I retract my argument

During Thursday’s class I was an avid supporter of Extremely Loud and Incredibly Close not being magical realism to the point that I logged onto our blog to comment on the post about it possibly being a psychological realism in order to disagree and put the book in an undefinable area. However, I have since changed my mind thanks to the internet and search bars. I suppose that I was concentrating too much on the magical aspect of it so I looked up ‘magic’ in the Oxford English Dictionary in order to argue against the novel being magical realism and found these two interesting definitions:

An inexplicable and remarkable influence producing surprising results

without any apparent explanation

This got me to thinking that maybe Professor Sample was right. However, I might actually go as far as saying that it could be argued that there is magic in this book. If magic is indeed an event without any apparent explanation then I would say that our magic resides with Oskar’s grandfather. That I know of there is no psychological condition where a person can loose their ability to talk all together unless it was from a debilitating trauma. I know that there’s a psychological blindness but I wasn’t able to find something similar to that but with muteness. So, I would say there is no realistic way of explaining the grandfather’s loss of speech. It’s true there are events in his past that were traumatizing but the fact that he is still function enough to have his own apartment, interact with people, and marry someone seem to me what make his ailment a surprising result of his past (magic).The fact that it was never explained as anything out of the ordinary is interesting. We know he tattooed his hands, held conversations through pen and pink, and even wrote his thoughts down in the shower. I can’t think of an example where anyone pointed out the absurdity or strangeness of his not talking. It is stated that he didn’t talk and that was that.

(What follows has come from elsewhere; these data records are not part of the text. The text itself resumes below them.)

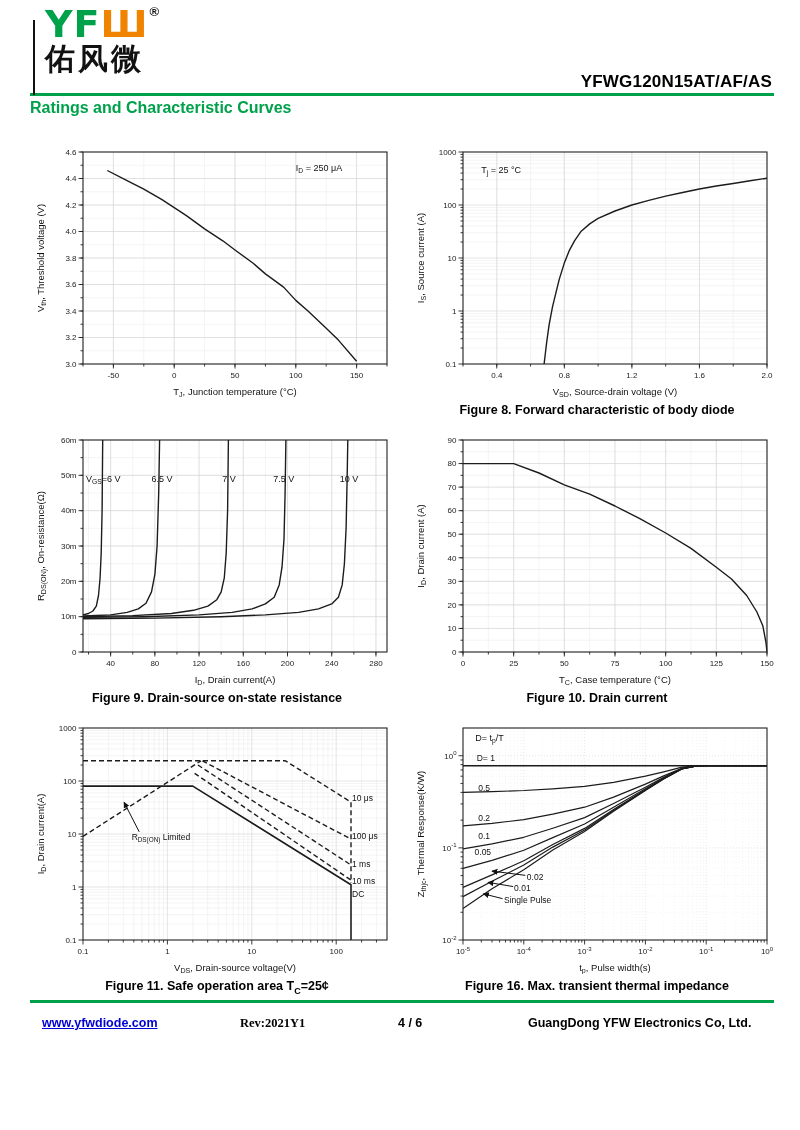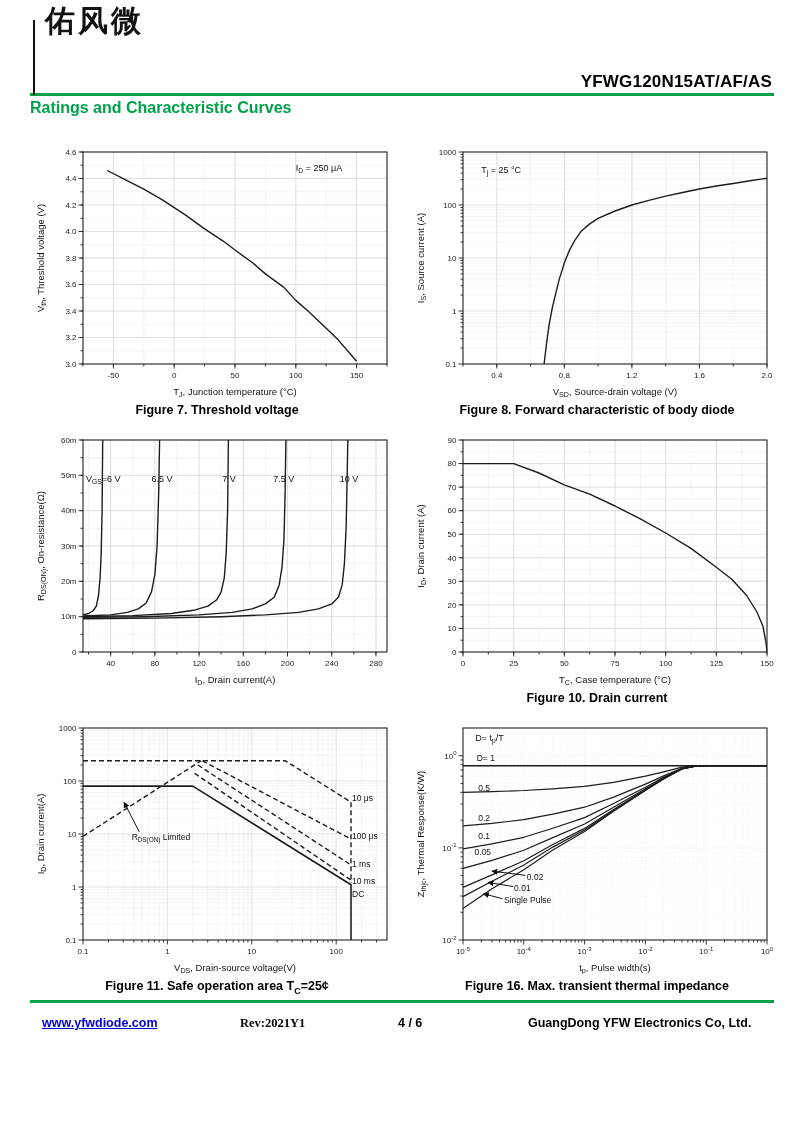--- a/index.html
+++ b/index.html
@@ -36,20 +36,21 @@
   .rev{position:absolute;left:240px;font-family:Liberation Serif, serif;}
   .page-num{position:absolute;left:398px;}
   .company{position:absolute;left:528px;text-align:right;}
 </style>
 </head>
 <body>
 
 <header class="header">
   <span class="logo-vline"></span>
   <div class="logo">
+    <div class="logo-row"><span class="logo-latin logo-yf">YF</span><span class="logo-latin logo-w">Ш</span><span class="logo-r">®</span></div>
     <div class="logo-cn">佑风微</div>
   </div>
   <div class="product">YFWG120N15AT/AF/AS</div>
 </header>
 <div class="green-rule"></div>
 <div class="section-title">Ratings and Characteristic Curves</div>
 
 <main class="charts">
   <figure class="fig">
     <div class="plot"><svg viewBox="0 0 368 256" width="368" height="256">
@@ -164,21 +165,20 @@
           <text x="43.5" y="145.29999999999995" text-anchor="end" font-size="8" fill="#222"><tspan dy="0">3.6</tspan></text>
           <text x="43.5" y="118.8" text-anchor="end" font-size="8" fill="#222"><tspan dy="0">3.8</tspan></text>
           <text x="43.5" y="92.29999999999997" text-anchor="end" font-size="8" fill="#222"><tspan dy="0">4.0</tspan></text>
           <text x="43.5" y="65.79999999999993" text-anchor="end" font-size="8" fill="#222"><tspan dy="0">4.2</tspan></text>
           <text x="43.5" y="39.299999999999905" text-anchor="end" font-size="8" fill="#222"><tspan dy="0">4.4</tspan></text>
           <text x="43.5" y="12.8" text-anchor="end" font-size="8" fill="#222"><tspan dy="0">4.6</tspan></text>
           <text x="202" y="252.5" text-anchor="middle" font-size="9.5" fill="#111"><tspan dy="0">T</tspan><tspan dy="2" font-size="75%">J</tspan><tspan dy="-2">, Junction temperature (°C)</tspan></text>
           <text transform="translate(10.5,116) rotate(-90)" text-anchor="middle" font-size="9.5" fill="#111"><tspan dy="0">V</tspan><tspan dy="2" font-size="75%">th</tspan><tspan dy="-2">, Threshold voltage (V)</tspan></text>
           <text x="262.79999999999995" y="29.08" text-anchor="start" font-size="9" fill="#111"><tspan dy="0">I</tspan><tspan dy="2" font-size="75%">D</tspan><tspan dy="-2"> = 250 μA</tspan></text>
         </svg></div>
-    <figcaption>Figure 7. Threshold voltage</figcaption>
   </figure>
   <figure class="fig">
     <div class="plot"><svg viewBox="0 0 368 256" width="368" height="256">
           <defs>
             <marker id="fig8-ah" markerWidth="7" markerHeight="7" refX="5.5" refY="3" orient="auto">
               <path d="M0,0L6,3L0,6Z" fill="#111"></path>
             </marker>
             <clipPath id="fig8-cp">
               <rect x="49.4" y="9.4" width="305.2" height="213.2"></rect>
             </clipPath>
@@ -429,20 +429,21 @@
           <text x="43.5" y="48.133333333333326" text-anchor="end" font-size="8" fill="#222"><tspan dy="0">50m</tspan></text>
           <text x="43.5" y="12.8" text-anchor="end" font-size="8" fill="#222"><tspan dy="0">60m</tspan></text>
           <text x="202" y="252.5" text-anchor="middle" font-size="9.5" fill="#111"><tspan dy="0">I</tspan><tspan dy="2" font-size="75%">D</tspan><tspan dy="-2">, Drain current(A)</tspan></text>
           <text transform="translate(10.5,116) rotate(-90)" text-anchor="middle" font-size="9.5" fill="#111"><tspan dy="0">R</tspan><tspan dy="2" font-size="75%">DS(ON)</tspan><tspan dy="-2">, On-resistance(Ω)</tspan></text>
           <text x="53.04" y="52.400000000000006" text-anchor="start" font-size="9" fill="#111"><tspan dy="0">V</tspan><tspan dy="2" font-size="75%">GS</tspan><tspan dy="-2">=6 V</tspan></text>
           <text x="129.04000000000002" y="52.400000000000006" text-anchor="middle" font-size="9" fill="#111"><tspan dy="0">6.5 V</tspan></text>
           <text x="195.92" y="52.400000000000006" text-anchor="middle" font-size="9" fill="#111"><tspan dy="0">7 V</tspan></text>
           <text x="250.64000000000001" y="52.400000000000006" text-anchor="middle" font-size="9" fill="#111"><tspan dy="0">7.5 V</tspan></text>
           <text x="316" y="52.400000000000006" text-anchor="middle" font-size="9" fill="#111"><tspan dy="0">10 V</tspan></text>
         </svg></div>
+    <figcaption>Figure 9. Drain-source on-state resistance</figcaption>
   </figure>
   <figure class="fig">
     <div class="plot"><svg viewBox="0 0 368 256" width="368" height="256">
           <defs>
             <marker id="fig10-ah" markerWidth="7" markerHeight="7" refX="5.5" refY="3" orient="auto">
               <path d="M0,0L6,3L0,6Z" fill="#111"></path>
             </marker>
             <clipPath id="fig10-cp">
               <rect x="49.4" y="9.4" width="305.2" height="213.2"></rect>
             </clipPath>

To continue my search for the definition of magic and magic realism I went to another, but albeit less reliable, source… Wikipedia! I found an interesting quote about magical realism by Luis Leal that to me encapsulates the book as a whole, “If you can explain it, then it’s not magical realism.”. Our first discussion of the book included a quote from another teacher about her inability to talk about the novel out loud. We may be able to write about it but even from the conversations held in class and the blogs written it seems a novel that is somewhat beyond easy explanation. So I am taking the leap and a stretch to conclude with the idea that Extremely Loud and Incredibly Close can, for more reasons than stated, be considered magical realism with the magic.

3 comments

  1. Hey Tiffany. The psychological disorder that causes someone to lose their ability to talk is called ‘selective mutism’, and it ranges from being unable to talk in certain situations or to certain people all the way to full-blown mutism, as is expressed in the grandfather. Selective mutism is most often seen in children, but it does present in adults, especially if it was never treated in the child and usually worsens with age and trauma.

  2. Ah-ha, I never thought to actually look up “magic” in the dictionary. Good move! I also like the pithy (but not entirely accurate) litmus test for magical realism, “If you can explain it, then it’s not magical realism.”

    I’ll concede that there might be a psychological explanation for Thomas’s loss of speech, but the way it goes so unremarked upon by the other characters is very much in the vein of magical realism, in which the fantastic is accepted as ordinary. Nobody questions Thomas, nobody suggests he see a doctor, and even he accepts it without question.

    It has just now occurred to me that perhaps Foer’s use of the fantastic is simply because there is no other mode of fiction adequate for describing what happened on September 11, 2001. It’s such a traumatic event, that any attempt at realism would “get it wrong.”